▶ [Structured diff data]:
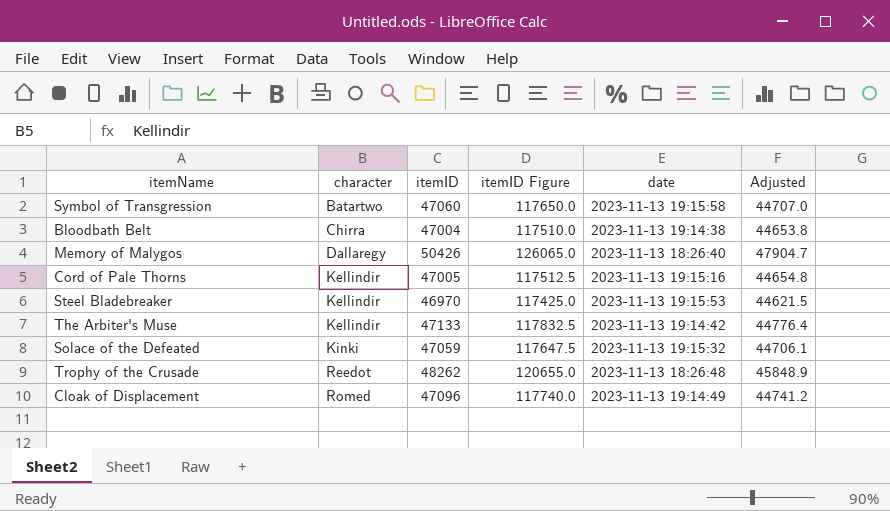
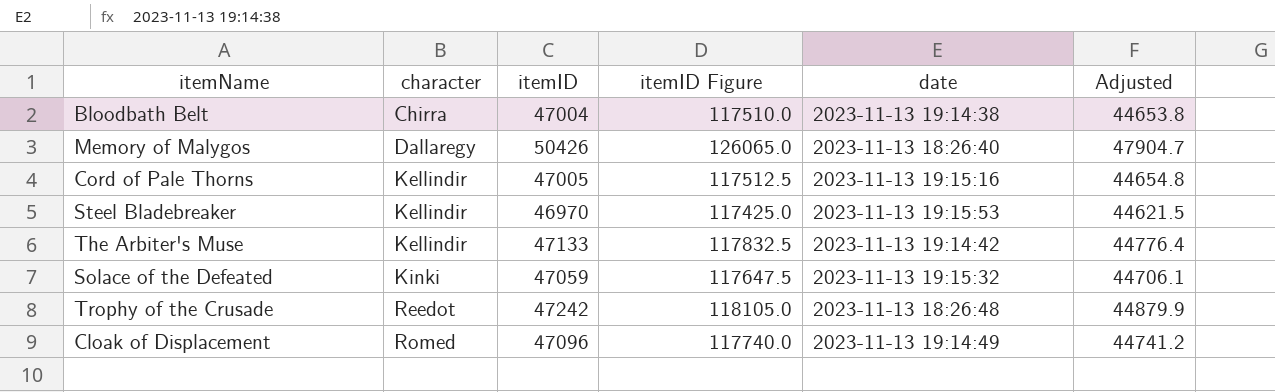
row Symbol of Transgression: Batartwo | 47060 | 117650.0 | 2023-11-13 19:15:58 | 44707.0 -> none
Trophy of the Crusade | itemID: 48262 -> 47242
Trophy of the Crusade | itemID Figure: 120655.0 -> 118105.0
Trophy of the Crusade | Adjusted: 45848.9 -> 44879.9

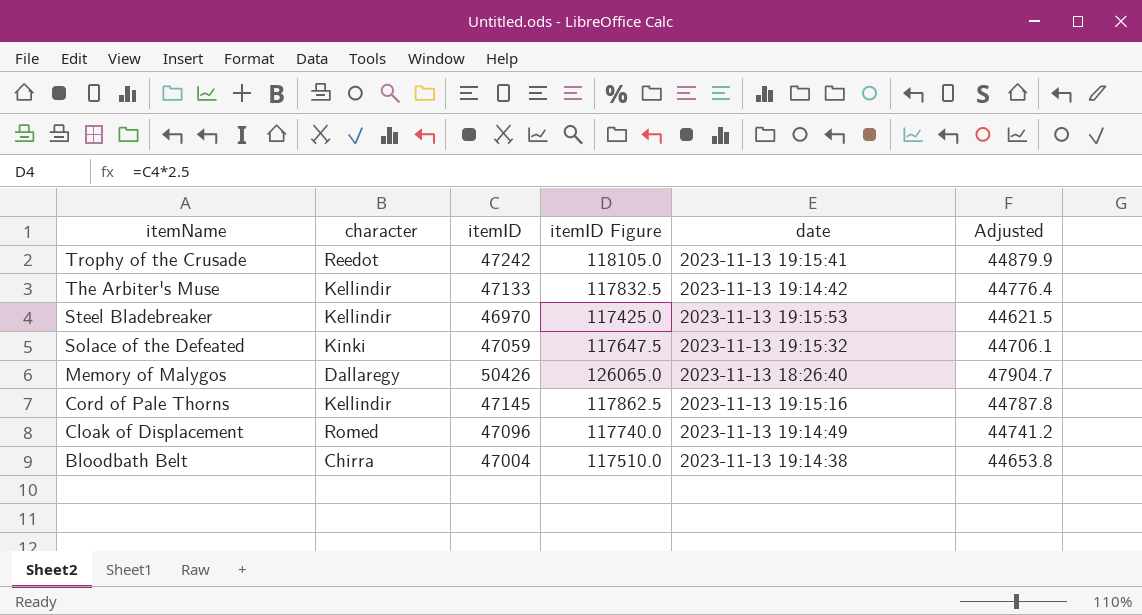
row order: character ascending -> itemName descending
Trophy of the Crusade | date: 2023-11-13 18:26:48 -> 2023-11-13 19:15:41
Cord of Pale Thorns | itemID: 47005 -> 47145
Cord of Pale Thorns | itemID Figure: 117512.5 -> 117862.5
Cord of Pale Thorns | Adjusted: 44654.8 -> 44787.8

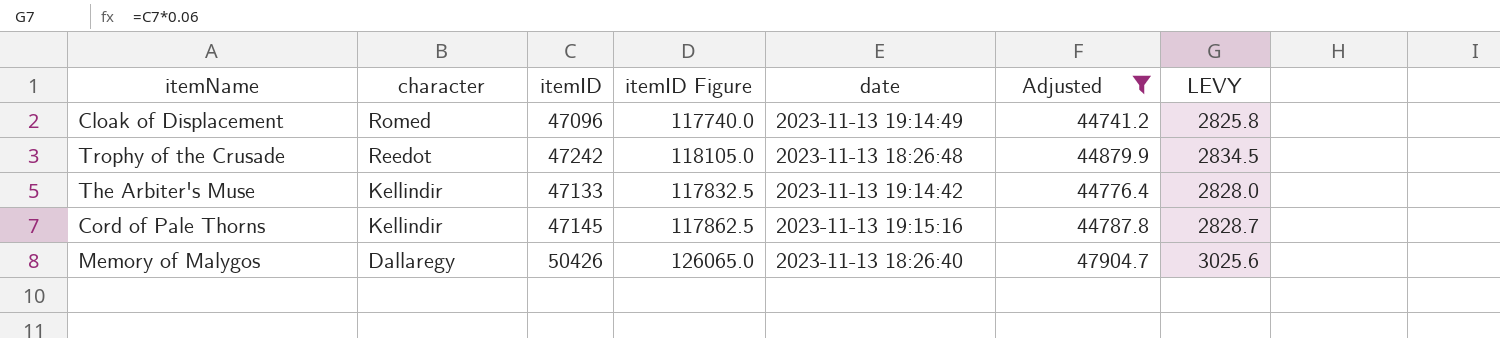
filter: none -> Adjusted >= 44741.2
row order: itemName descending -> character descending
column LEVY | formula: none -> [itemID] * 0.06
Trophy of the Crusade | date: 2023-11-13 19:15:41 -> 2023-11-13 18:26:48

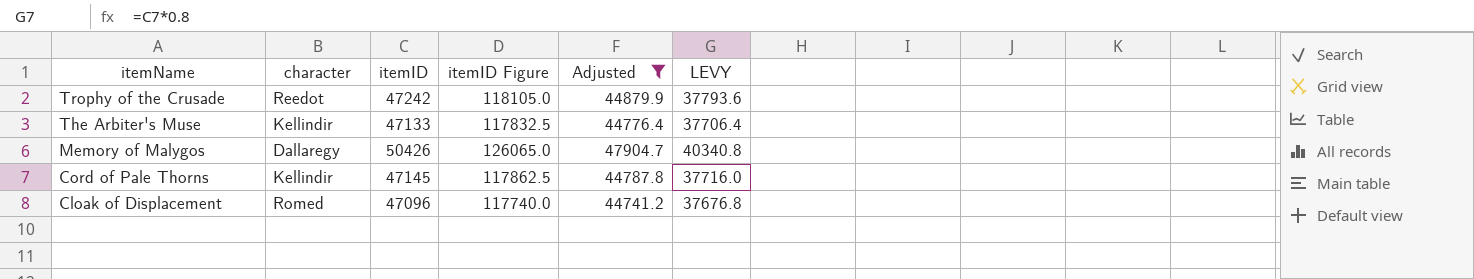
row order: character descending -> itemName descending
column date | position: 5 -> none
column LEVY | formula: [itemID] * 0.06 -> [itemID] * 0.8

* * *

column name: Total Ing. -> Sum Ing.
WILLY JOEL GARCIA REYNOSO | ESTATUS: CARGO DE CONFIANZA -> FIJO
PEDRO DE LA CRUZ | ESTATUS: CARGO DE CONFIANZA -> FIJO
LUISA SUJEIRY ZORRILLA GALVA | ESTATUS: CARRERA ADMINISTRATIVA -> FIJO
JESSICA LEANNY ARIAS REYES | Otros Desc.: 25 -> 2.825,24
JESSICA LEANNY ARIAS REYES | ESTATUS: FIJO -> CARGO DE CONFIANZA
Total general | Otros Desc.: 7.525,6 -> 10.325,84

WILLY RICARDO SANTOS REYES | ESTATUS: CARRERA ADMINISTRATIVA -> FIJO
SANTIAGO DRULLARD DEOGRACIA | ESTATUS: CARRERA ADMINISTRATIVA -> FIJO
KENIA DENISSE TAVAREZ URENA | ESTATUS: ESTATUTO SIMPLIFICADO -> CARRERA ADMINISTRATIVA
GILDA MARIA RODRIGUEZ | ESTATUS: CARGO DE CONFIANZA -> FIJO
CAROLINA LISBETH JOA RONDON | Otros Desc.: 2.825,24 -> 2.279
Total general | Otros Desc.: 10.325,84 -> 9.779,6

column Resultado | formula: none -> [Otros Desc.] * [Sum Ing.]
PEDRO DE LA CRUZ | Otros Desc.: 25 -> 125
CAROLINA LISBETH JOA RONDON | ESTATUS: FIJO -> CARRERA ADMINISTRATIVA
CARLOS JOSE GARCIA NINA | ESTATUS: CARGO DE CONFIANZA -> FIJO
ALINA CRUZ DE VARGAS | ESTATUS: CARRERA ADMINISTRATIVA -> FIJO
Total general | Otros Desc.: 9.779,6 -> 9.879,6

---

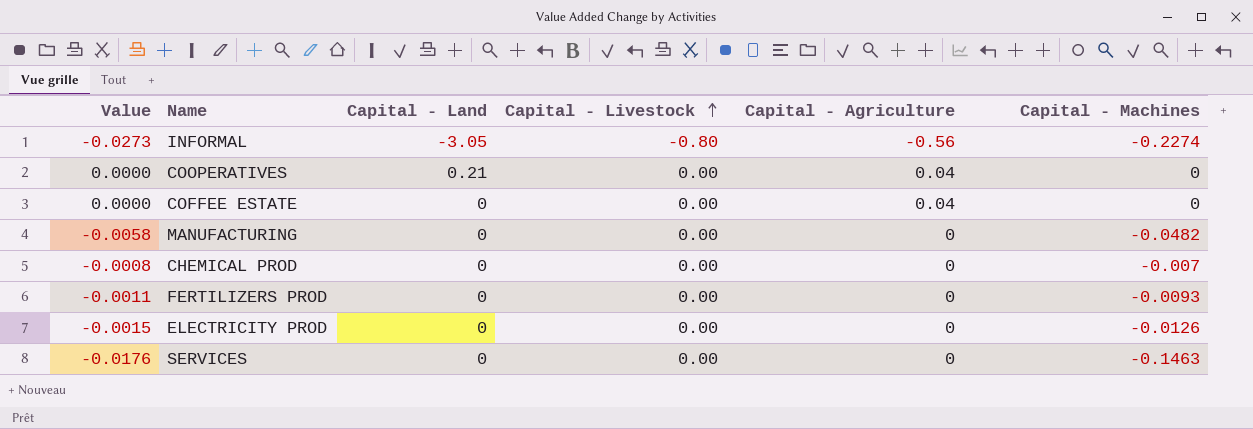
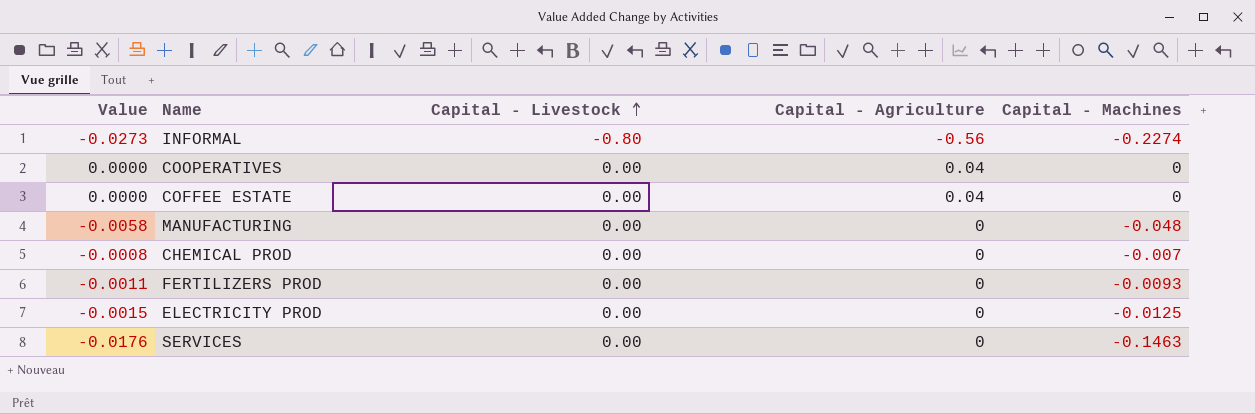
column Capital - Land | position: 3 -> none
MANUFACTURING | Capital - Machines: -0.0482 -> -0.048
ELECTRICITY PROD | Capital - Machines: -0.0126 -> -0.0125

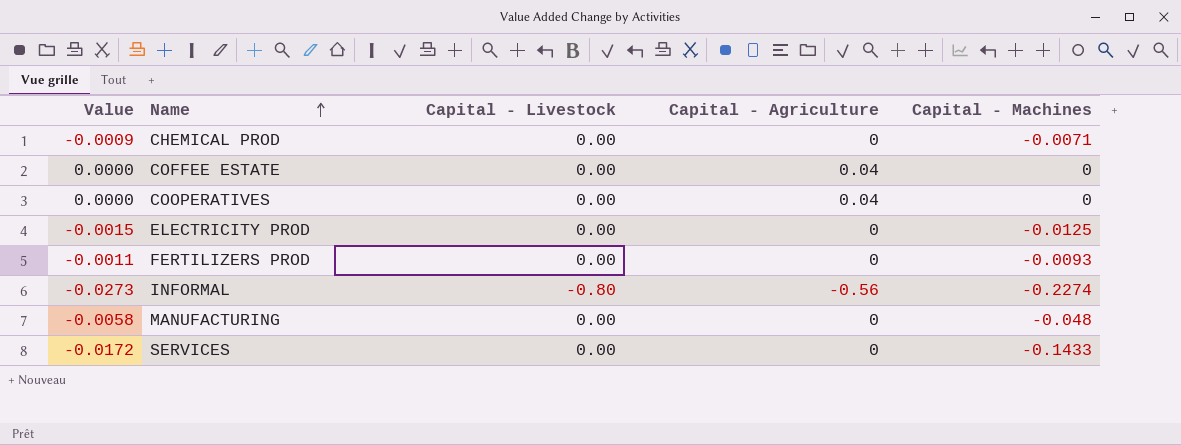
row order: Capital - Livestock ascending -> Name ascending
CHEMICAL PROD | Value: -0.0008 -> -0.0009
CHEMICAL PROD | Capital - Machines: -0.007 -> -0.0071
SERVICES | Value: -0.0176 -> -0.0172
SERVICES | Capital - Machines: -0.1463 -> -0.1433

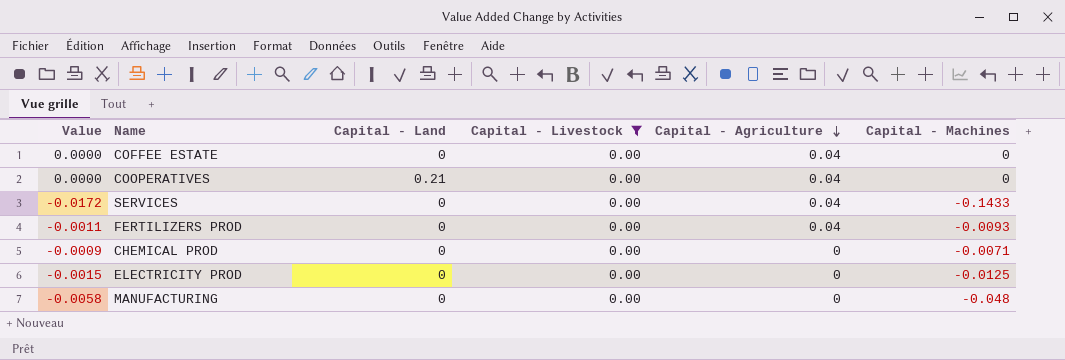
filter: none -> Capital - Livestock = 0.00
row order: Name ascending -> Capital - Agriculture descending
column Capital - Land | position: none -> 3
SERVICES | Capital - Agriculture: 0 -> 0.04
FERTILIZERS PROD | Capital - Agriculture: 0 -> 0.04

▶ [Work instruction]: All lines above between those holding "PEDRO DE LA CRUZ | Otros Desc.: 25 -> 125" and "Total general | Otros Desc.: 9.779,6", inclusive, must be set down unchanged, and no other line may be included.

▶ [Reply]:
PEDRO DE LA CRUZ | Otros Desc.: 25 -> 125
CAROLINA LISBETH JOA RONDON | ESTATUS: FIJO -> CARRERA ADMINISTRATIVA
CARLOS JOSE GARCIA NINA | ESTATUS: CARGO DE CONFIANZA -> FIJO
ALINA CRUZ DE VARGAS | ESTATUS: CARRERA ADMINISTRATIVA -> FIJO
Total general | Otros Desc.: 9.779,6 -> 9.879,6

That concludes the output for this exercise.